The Productive Operating Theatre (TPOT)
The Productive Operating Theatre is a comprehensive improvement initiative designed to enable hospitals to improve patient experiences and outcomes by pursuing three main objectives:
• increase safety and reliability of care
• effective teamwork and improved staff morale
• value and efficiency.
Implementing the TPOT programme will provide the hospital with an opportunity to improve the quality and safety of surgical services through Quality Improvement (QI) methodologies and effective team-working. Cost containment measures and greater safety coupled with an increased demand for healthcare services are well-established drivers for change and improvement. External factors such as new treatment modalities and revised international norms and standards must also be observed. These factors all impact on work processes and systems within the operating theatre environment.

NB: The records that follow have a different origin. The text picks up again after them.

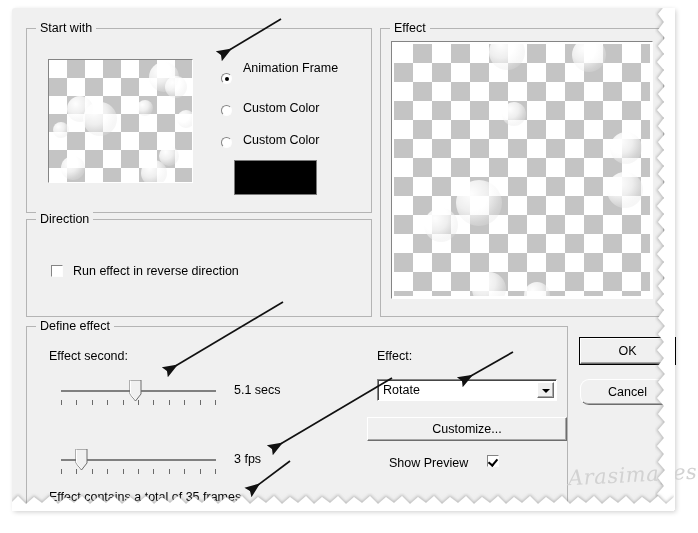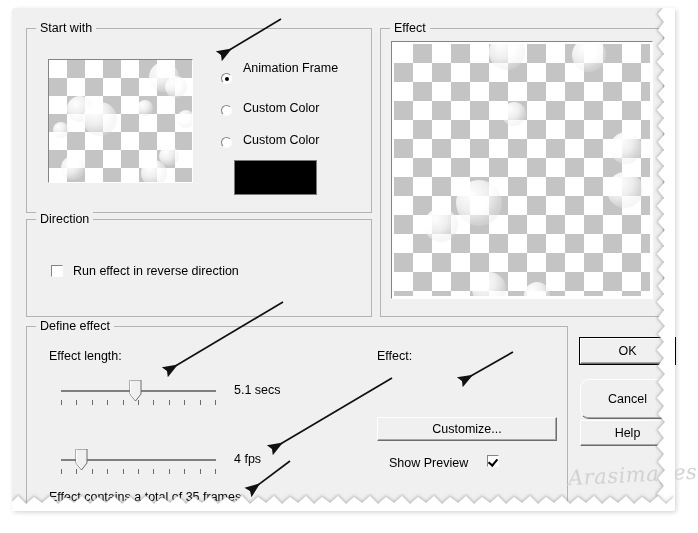--- a/index.html
+++ b/index.html
@@ -185,7 +185,7 @@
     <div class="group" style="left:14px;top:318px;width:540px;height:180px;">
       <span class="legend">Define effect</span>
 
-      <span class="lbl" style="left:22px;top:22px;">Effect length:</span>
+      <span class="lbl" style="left:22px;top:22px;">Effect second:</span>
       <div class="track" style="left:34px;top:63px;width:155px;"></div>
       <div class="thumb" style="left: 101.9px; top: 53px;">
         <svg width="13" height="22" viewBox="0 0 13 22">

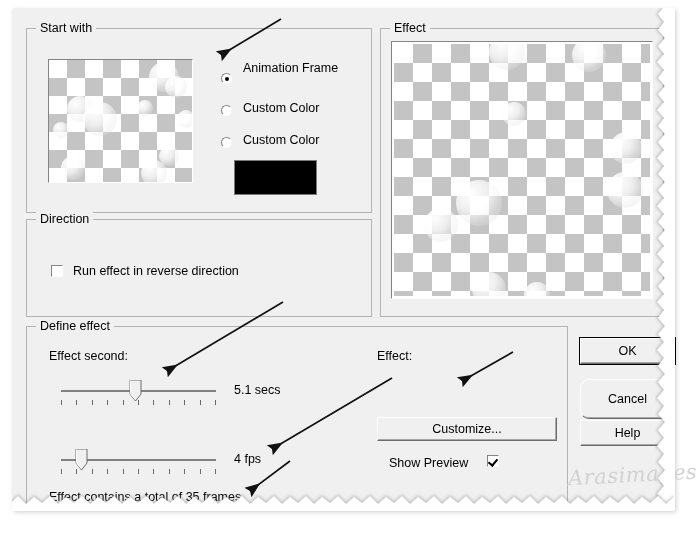--- a/index.html
+++ b/index.html
@@ -233,6 +233,10 @@
       <span class="lbl" style="left:22px;top:163px;">Effect contains a total of 35 frames.</span>
 
       <span class="lbl" style="left:350px;top:22px;">Effect:</span>
+      <div class="combo" style="left:350px;top:52px;width:180px;height:22px;">
+        <span class="val">Rotate</span>
+        <span class="cbtn"></span>
+      </div>
 
       <div class="btn" style="left:350px;top:90px;width:180px;height:24px;">
         <span>Customize...</span>

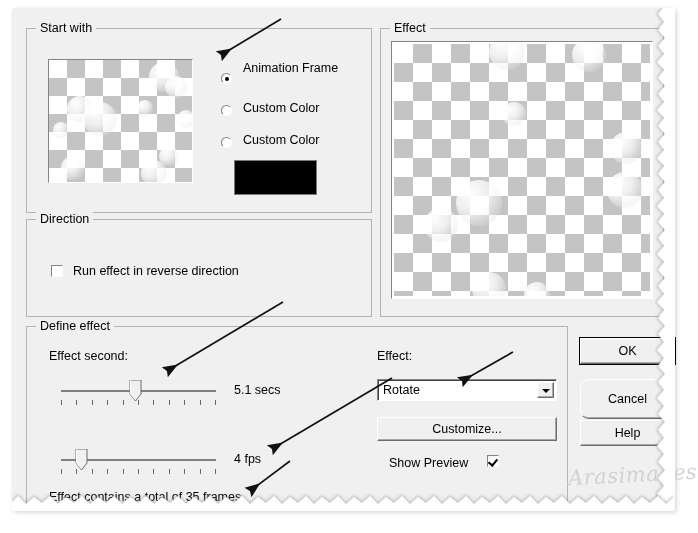--- a/index.html
+++ b/index.html
@@ -249,7 +249,7 @@
     <div class="btn focus" style="left:568px;top:330px;width:95px;height:26px;">
       <span>OK</span>
     </div>
-    <div class="btn" style="left:568px;top:371px;width:95px;height:40px;border-radius:9px;">
+    <div class="btn" style="left:568px;top:371px;width:95px;height:26px;border-radius:9px;">
       <span>Cancel</span>
     </div>
     <div class="btn" style="left:568px;top:412px;width:95px;height:26px;">

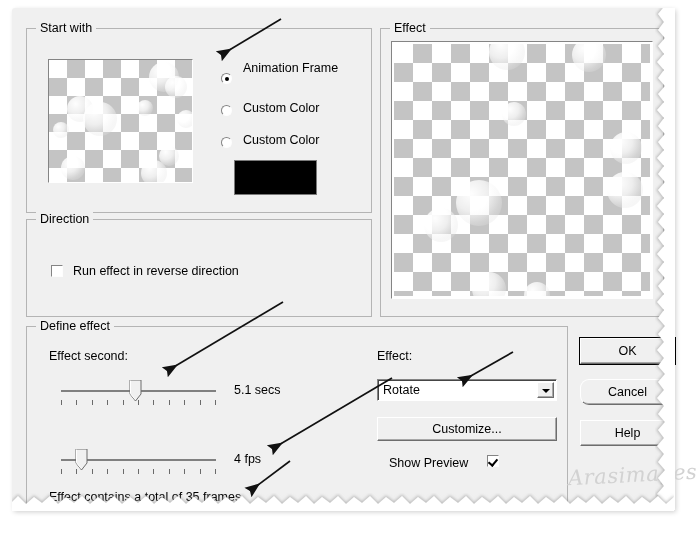--- a/index.html
+++ b/index.html
@@ -238,7 +238,7 @@
         <span class="cbtn"></span>
       </div>
 
-      <div class="btn" style="left:350px;top:90px;width:180px;height:24px;">
+      <div class="btn" style="left:340px;top:90px;width:200px;height:24px;">
         <span>Customize...</span>
       </div>
 

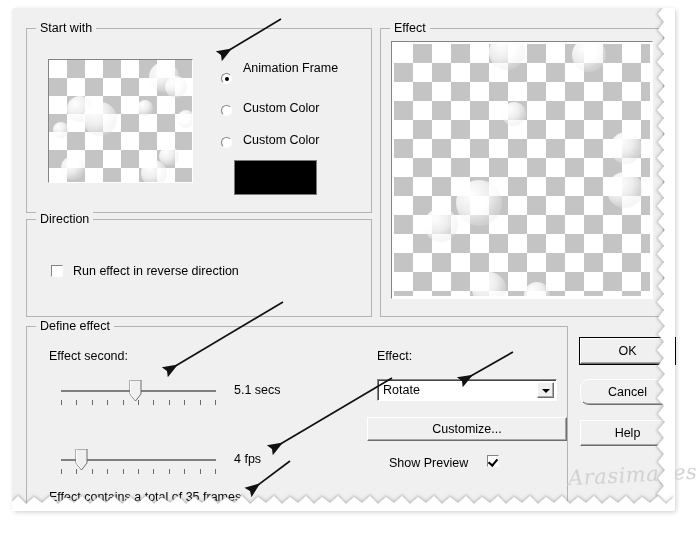--- a/index.html
+++ b/index.html
@@ -251,9 +251,6 @@
     </div>
     <div class="btn" style="left:568px;top:371px;width:95px;height:26px;border-radius:9px;">
       <span>Cancel</span>
-    </div>
-    <div class="btn" style="left:568px;top:412px;width:95px;height:26px;">
-      <span>Help</span>
     </div>
 
     <span class="wm" style="left:556px;top:455px;">Arasimages</span>

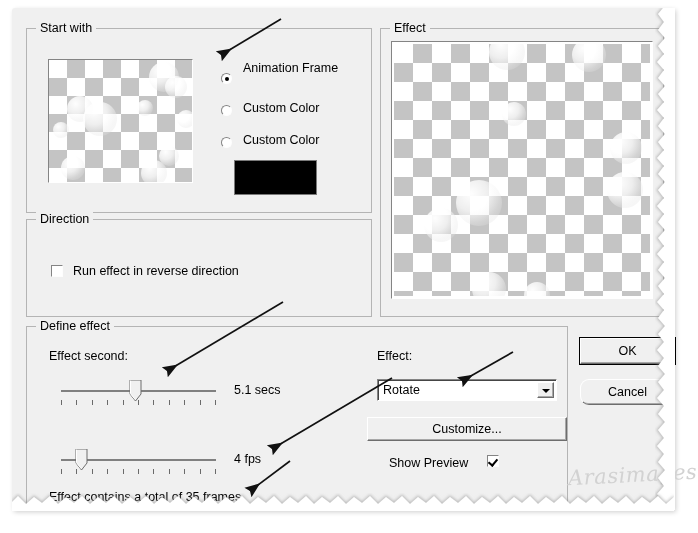--- a/index.html
+++ b/index.html
@@ -228,7 +228,7 @@
           <span class="tick" style="left: 139px;"></span>
           <span class="tick" style="left: 154px;"></span>
         </div>
-      <span class="lbl" style="left:207px;top:125px;">4 fps</span>
+      <span class="lbl" style="left:207px;top:125px;">3 fps</span>
 
       <span class="lbl" style="left:22px;top:163px;">Effect contains a total of 35 frames.</span>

CUH has commenced the process of implementing TPOT and is presently signing off the criteria for Participating Acute Hospitals undertaking the TPOT Quality Improvement (QI) initiative. Listed hereunder are the benefits realised to date from the implementation of the programme:
• Reduction in number of theatre nurses on call from 11 WTE per night to 8WTE per night;
• Opening of in hours emergency theatre in November 2011-initial call savings approximately €85,000 - €90,000;
• Installation of computers in in each theatre;
• iPMS installed l in theatres and data inputted by staff. Data being captured on excel spread sheet in Theatre 9, Emergency Theatre and orthopaedic theatre;
• Installation of interactive white board in theatre recovery facilitation real time information for staff;
• Twice daily meetings in theatre with CNM3 and CNM or deputy of each theatre to ensure communication of any issues related to theatre flow;
• €305,000 saved with introduction of customized procedure packs;
• €15,000 saved on sutures and other inventory savings were made and this is an on-going project in theatre with streaming of inventory;
• On-going work in each theatre aiming to standardise areas;
• 5S project in theatre 9 facilitated the organisation of a minor ops room for local anaesthetics;
• Improved patient pathways with DOSA and Pre-admission opening, staggered admissions for patients-Increase in WTE to support this, plus full time administration support;
• Further improvement between DOSA and Theatre with the amalgamation of theatre reception and DOSA;
• Standardisation of patient documentation- inpatient and day case patients;
• Change in opening times of admissions from 7.30am to 7am as a result of project work and involving all relevant departments;
• Reorganisation of theatre stores and creating better standard and flow of sterile instrumentation packs;
• Lean education – Staff education in green belt, black belt and yellow belts – improvement projects undertaken by staff while undertaking these courses;
• Walking patient to theatre and now where feasible walking patients directly into theatre- more efficient;
• Improved theatre start times due to improved pathways;
• Reduction in Intra Operative Interval (IOI) by 10 min;
• Electronic schedule (always available);
• Kanban introduced-cost of stock to be removed from pilot Savings in stock issues in pilot theatre Theatre (based on average cost price);
• Cabinet and 5S inventory savings;
• Standard work practice for all medical secretaries;
• Greater visibility across the different functions.
The EMB is mindful of the resources expended in theatre and information from the theatre management system will be critical in supporting the implementation of Activity Based Funding.